• [EXERCISE DATA]:
____

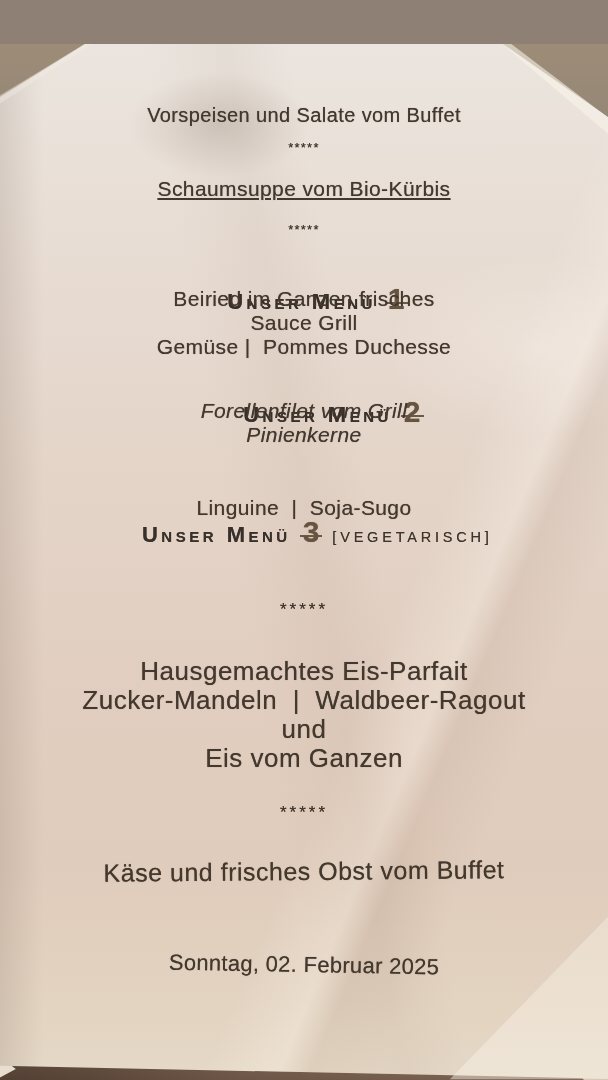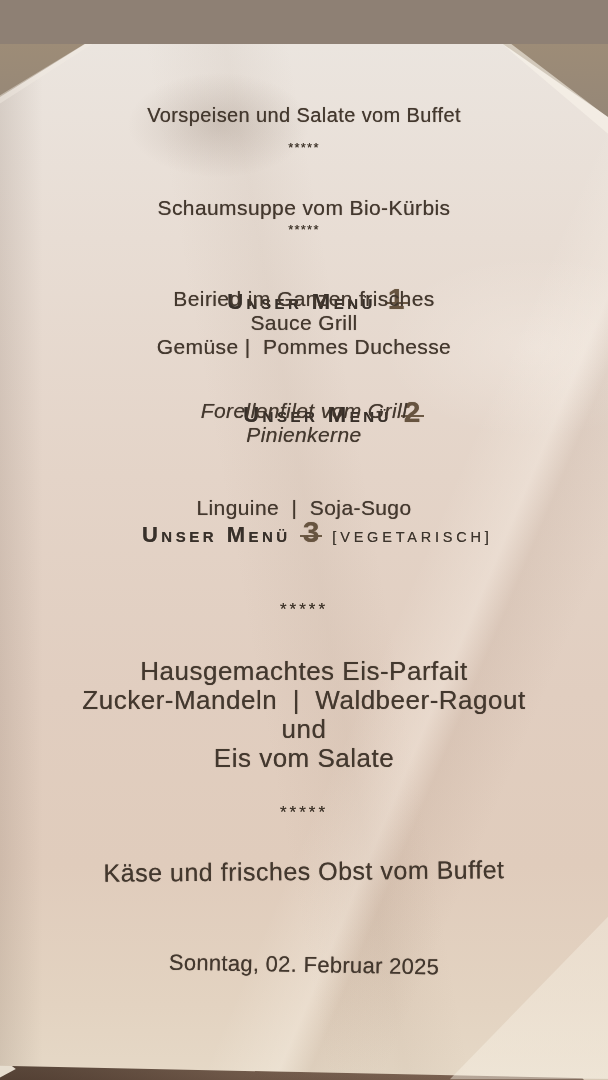"Schaumsuppe vom Bio-Kürbis" .soup { text-decoration: none -> underline; top: 151px -> 132px }
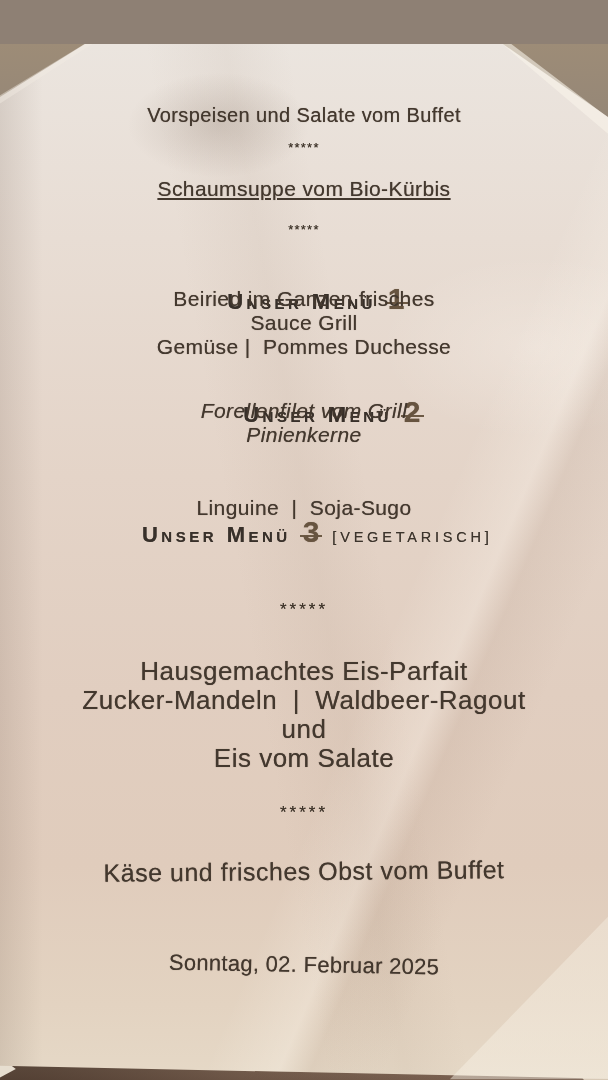"Eis vom Salate" div.txt { text: Salate -> Ganzen }
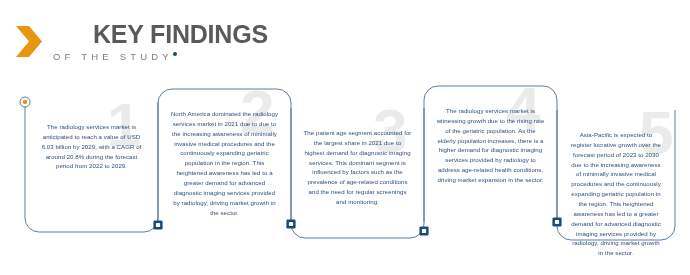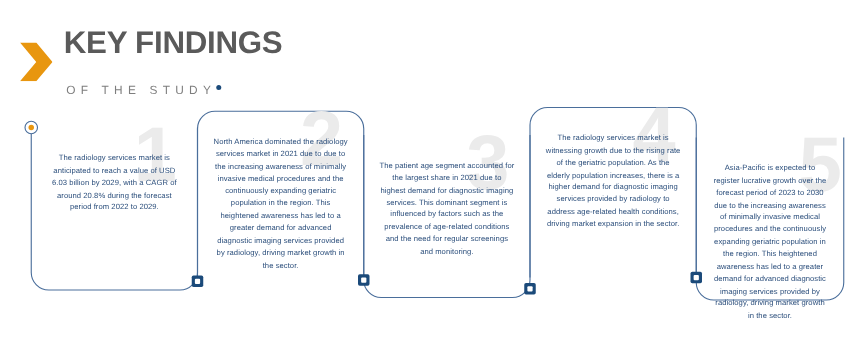"KEY FINDINGS" #main-title { margin-left: none -> 42px }
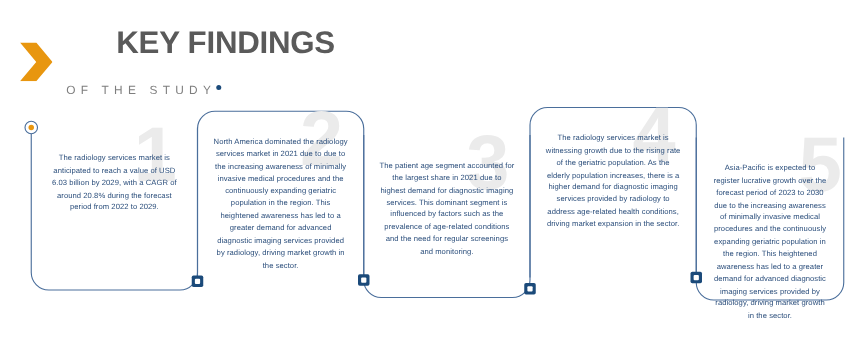"OF THE STUDY" #sub-title-row { margin-top: 21px -> 5px }
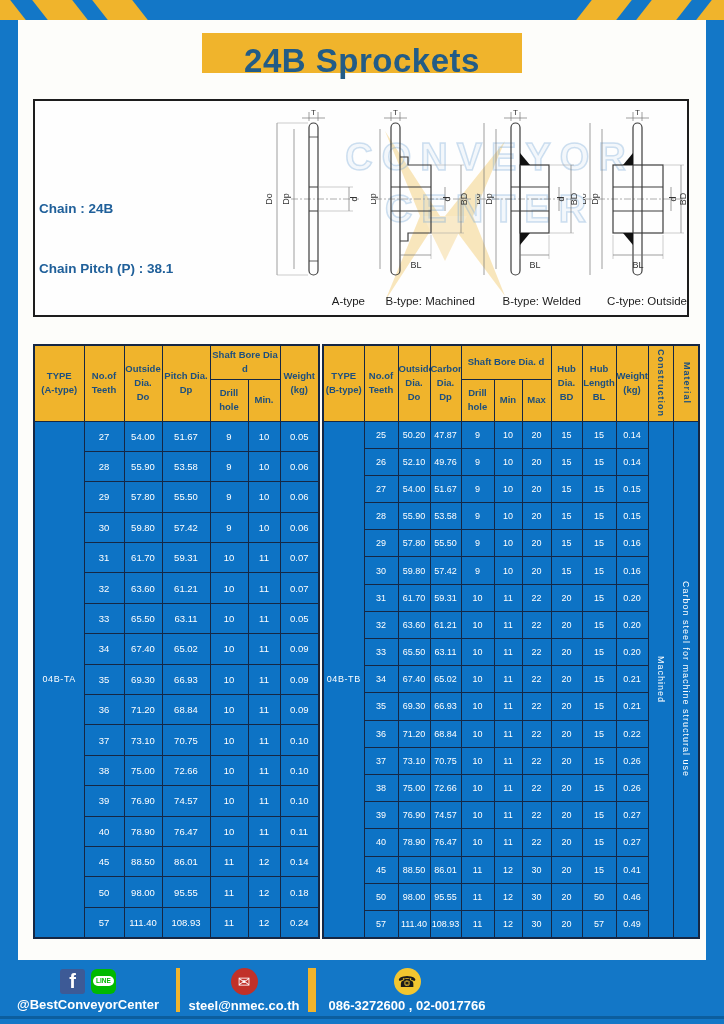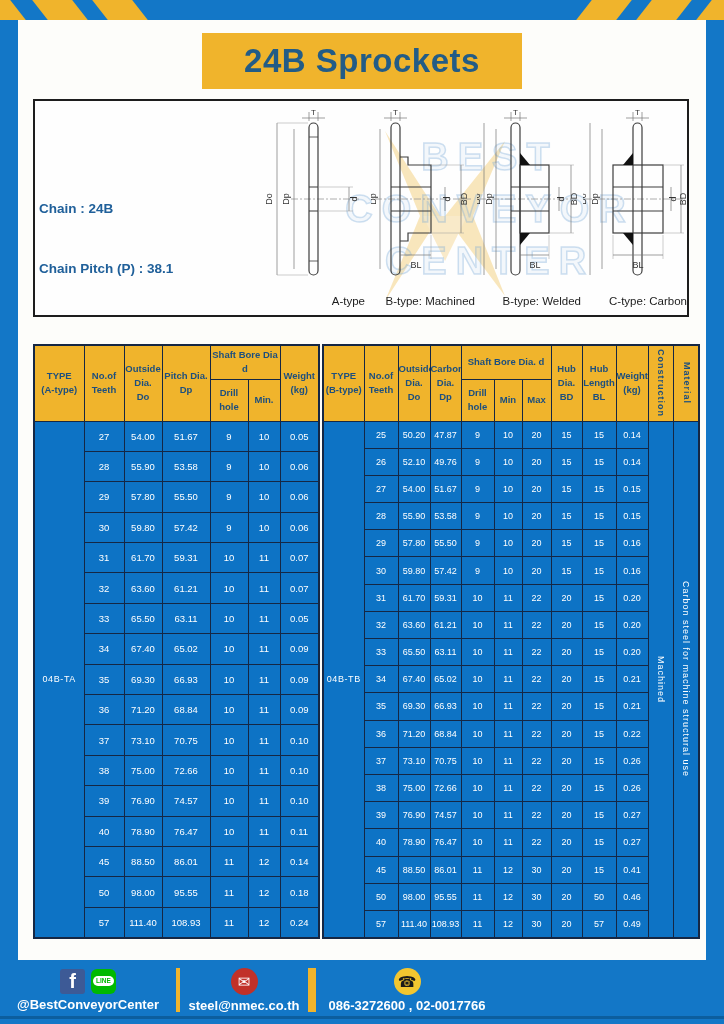"24B Sprockets" .banner { height: 56px -> 40px }
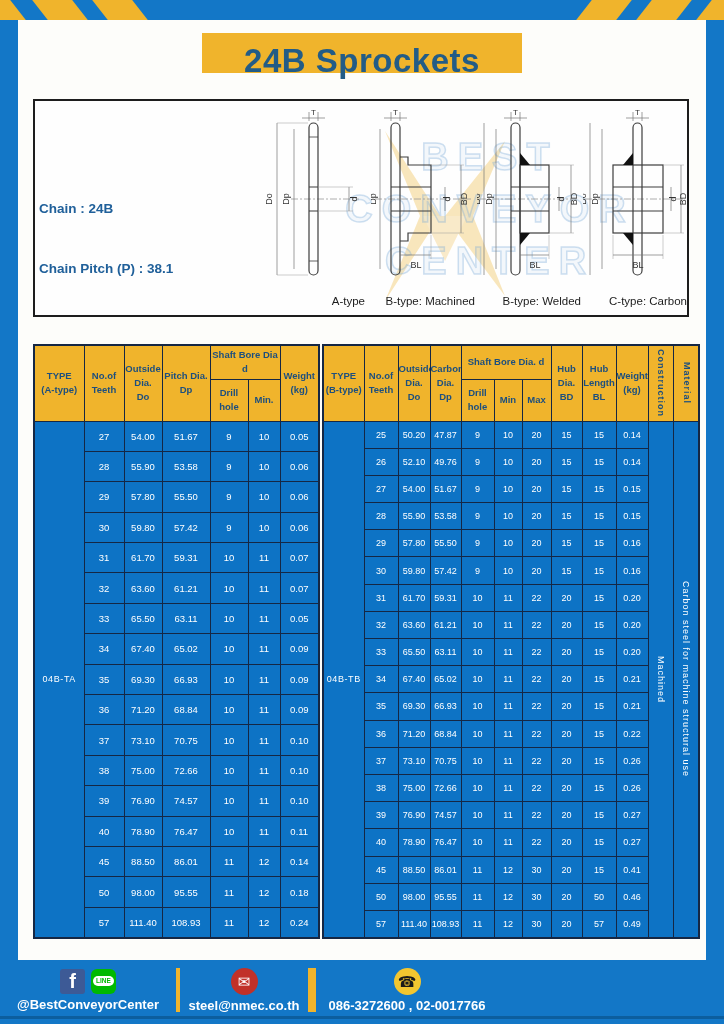"BEST" div { html: <div>BEST</div> -> none }
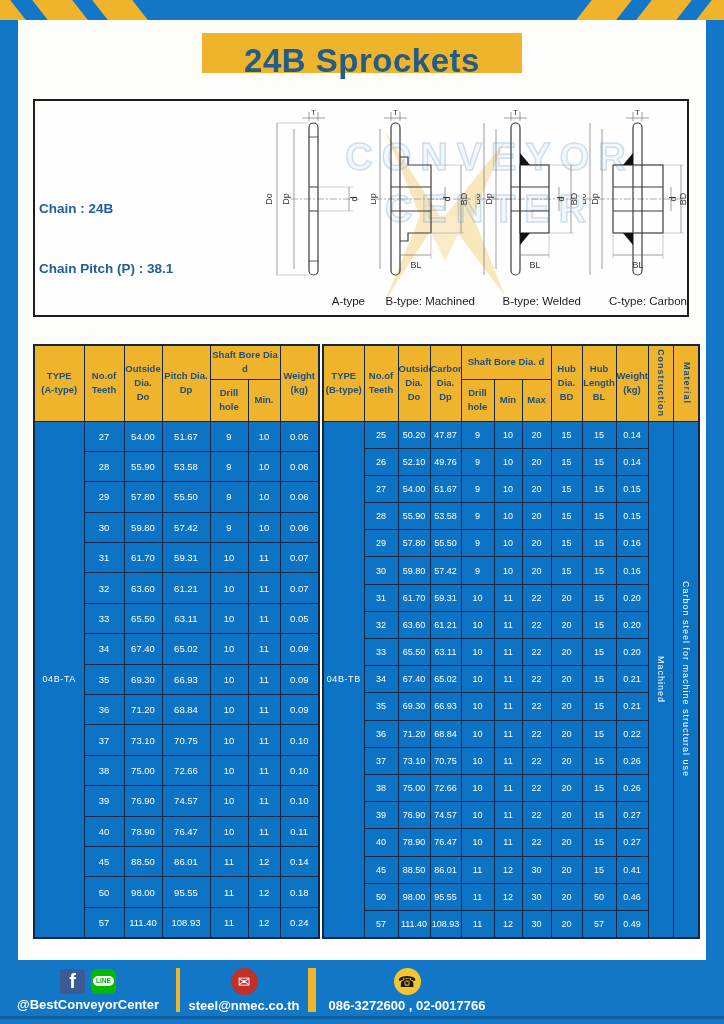"C-type: Carbon" div.cap { text: Carbon -> Outside }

____

• [DIRECTIONS]:
Retype the listing above exactly, pictures excluded.

• [ANSWER TO THIS TASK]:
"Schaumsuppe vom Bio-Kürbis" .soup { text-decoration: none -> underline; top: 151px -> 132px }
"Eis vom Salate" div.txt { text: Salate -> Ganzen }
"KEY FINDINGS" #main-title { margin-left: none -> 42px }
"OF THE STUDY" #sub-title-row { margin-top: 21px -> 5px }
"24B Sprockets" .banner { height: 56px -> 40px }
"BEST" div { html: <div>BEST</div> -> none }
"C-type: Carbon" div.cap { text: Carbon -> Outside }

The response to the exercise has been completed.